Don McCree : So, just in general, as I think — there’s a lot of focus on shared national credits. Actually, when we came through the exam this year, we had more upgrades than we had downgrades. So we didn’t have any forced charge-offs in terms of our shared national credit book. We’ve been taking our participations down as part of our BSO exercise. We’ve there about 10 basis points — 10% lower than they were a couple of quarters ago. I think there’s a lot of focus on shared national credit. We treat participations or share of national credit deals exactly as we treat every other credit extension. So one, it has to return people think about it as hanging paper and then deploying loans and not returning. We go through the exact same process, whether we’re participating or leading a transaction or a sole lender.

And then also, we do full credit analysis of every single extension that we make, whether it be shared national credit extension or not. So our SNC book doesn’t perform any worse than any other book that we have in the bank. And actually, in some cases, it’s larger credits, so they might perform marginally better than some of the middle market assets that we have on the book over time.

Brendan Coughlin: Yes. And I think just as part of BSO, as Bruce said, as part of BSO in general, we’re kind of looking at the total relationship returns. And if we went into credit as a participant thinking we can kind of move left and become a more important bank, that’s not panning out. We’re not getting the cross-sell we anticipated, then we’re extricating ourselves at the next available opportunity. So I think you’ll continue to see that trend.

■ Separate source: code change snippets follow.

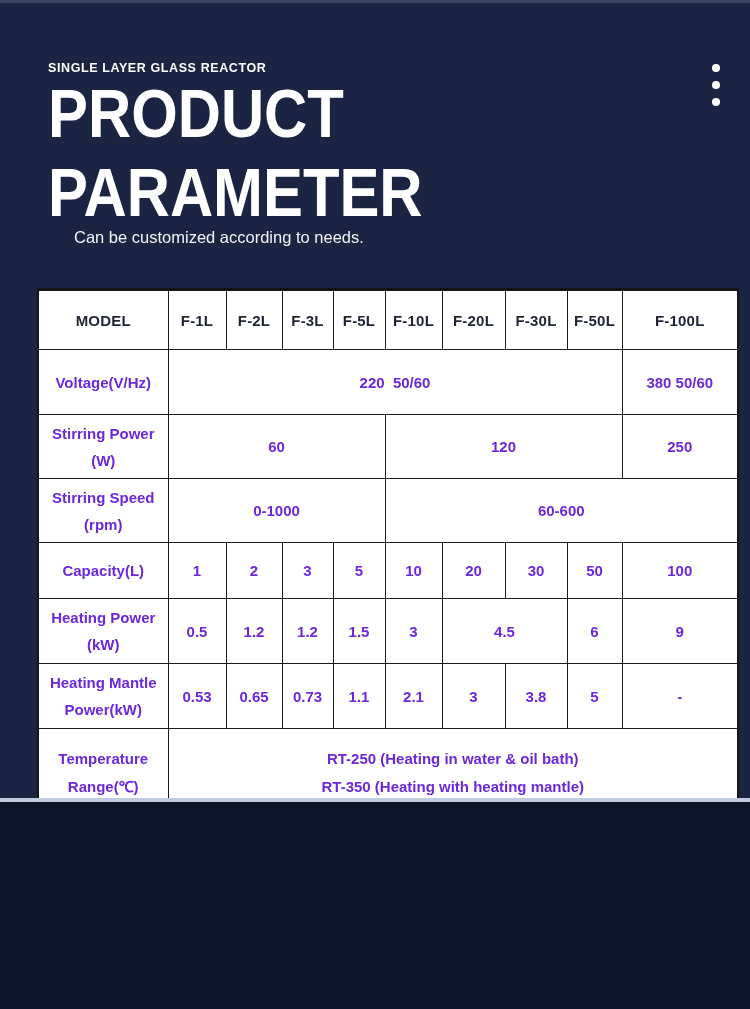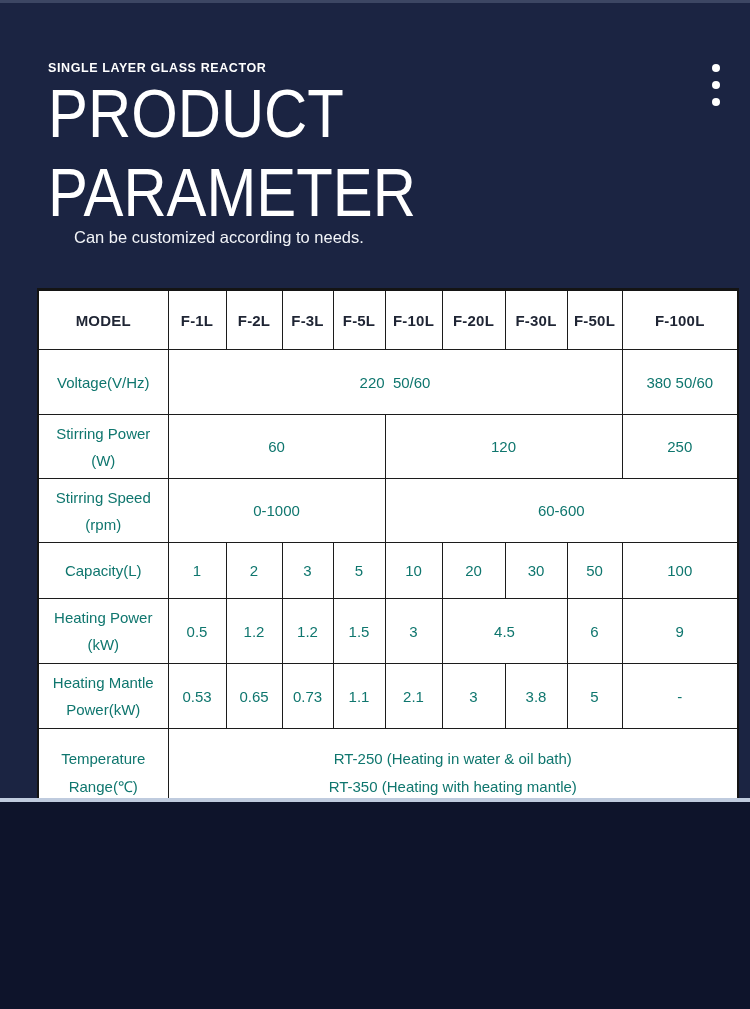--- a/index.html
+++ b/index.html
@@ -32,7 +32,7 @@
   }
   .title {
     position: absolute; left: 48px; top: 74px;
-    color: #ffffff; font-weight: normal;
+    color: #ffffff; font-weight: bold;
     font-size: 68px; line-height: 79px;
     letter-spacing: 0px;
   }

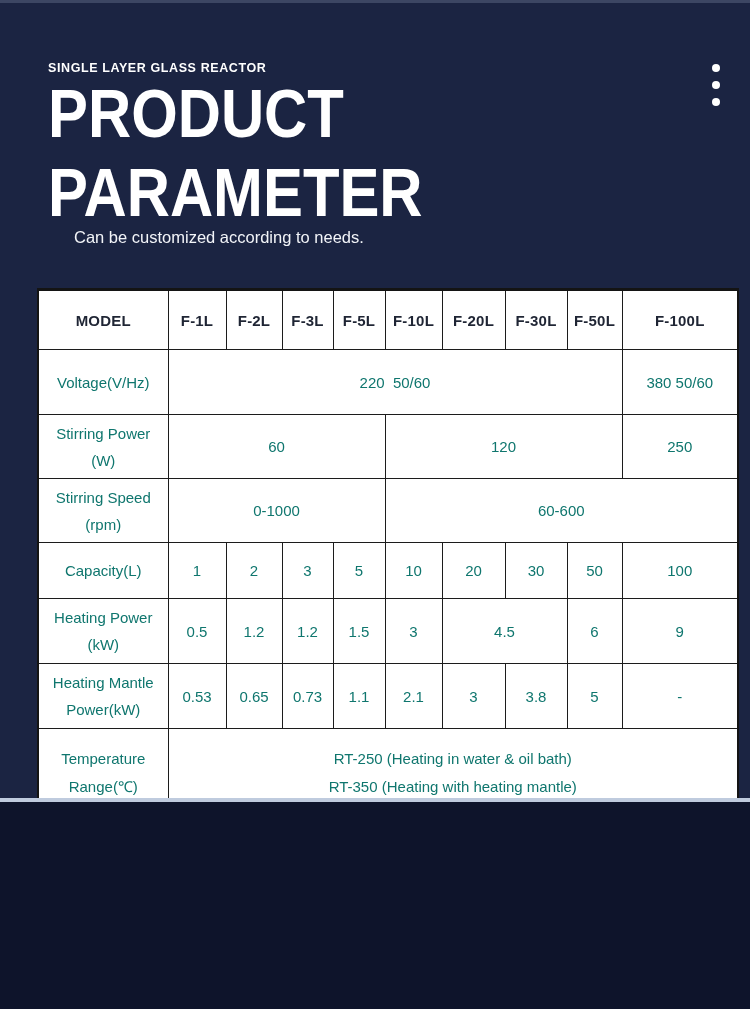--- a/index.html
+++ b/index.html
@@ -83,7 +83,7 @@
     font-size: 15px; font-weight: bold; color: #1f2534;
     letter-spacing: 0.2px;
   }
-  tbody td { font-size: 15px; color: #0f766e; }
+  tbody td { font-size: 15px; color: #6d28d9; font-weight: bold; }
   .line { line-height: 27px; white-space: pre-wrap; }
 
   tr.r0 { height: 65px; }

Don McCree: Yes. And let me just pick up on that. Just in the last quarter, back to the loan growth question, we had about $900 million front book loan originations, offset by about $1.6 billion of BSO activity. So we’re really churning the book towards full relationship credits and away from some of those participations that Bruce mentioned. And I think a lot of the competition is doing exactly the same thing. We see people supporting their lead bank relationships and moving away from more speculative future opportunities.

Peter Winter : Got it. And then — just can you just provide a little bit more color maybe on the deposit repricing and migration and how you see it playing out with a longer — higher for longer rates just impacting the deposit pricing pressures?

John Woods : Yes, I’ll go and handle that. I mean, I’d say, first off, I mean, I think when you look at our performance from a deposit beta standpoint, we feel like we’re basically in the pack with what you’re seeing across the industry, which is a really positive results compared to where we were last cycle, which is part of the ongoing investments we’ve been making in primacy and product capabilities and delivering the entire bank for our customers. So we’re really kind of pleased to see where we — how things are playing out cycle to date. That said, we still are — and frankly, when you look at the overall metric of noninterest-bearing to overall deposits were around 22%. That’s basically back to where we were pre-pandemic.

We’ve seen a decelerating migration out of noninterest-bearing into interest-bearing and seeing decelerating migration even inside of the interest-bearing book. Nevertheless, it’s getting smaller every quarter. We would expect to see that really dissipating over the coming quarter or two and that’s really what you see when you get late in the cycle and the Fed’s on hold. So feeling very good about that trajectory.

Bruce Van Saun: Yes. Maybe, Brendan, do you track very carefully how we’re doing versus peers and some of our strategies to continue to maintain that low-cost focus. So maybe you can add some additional color.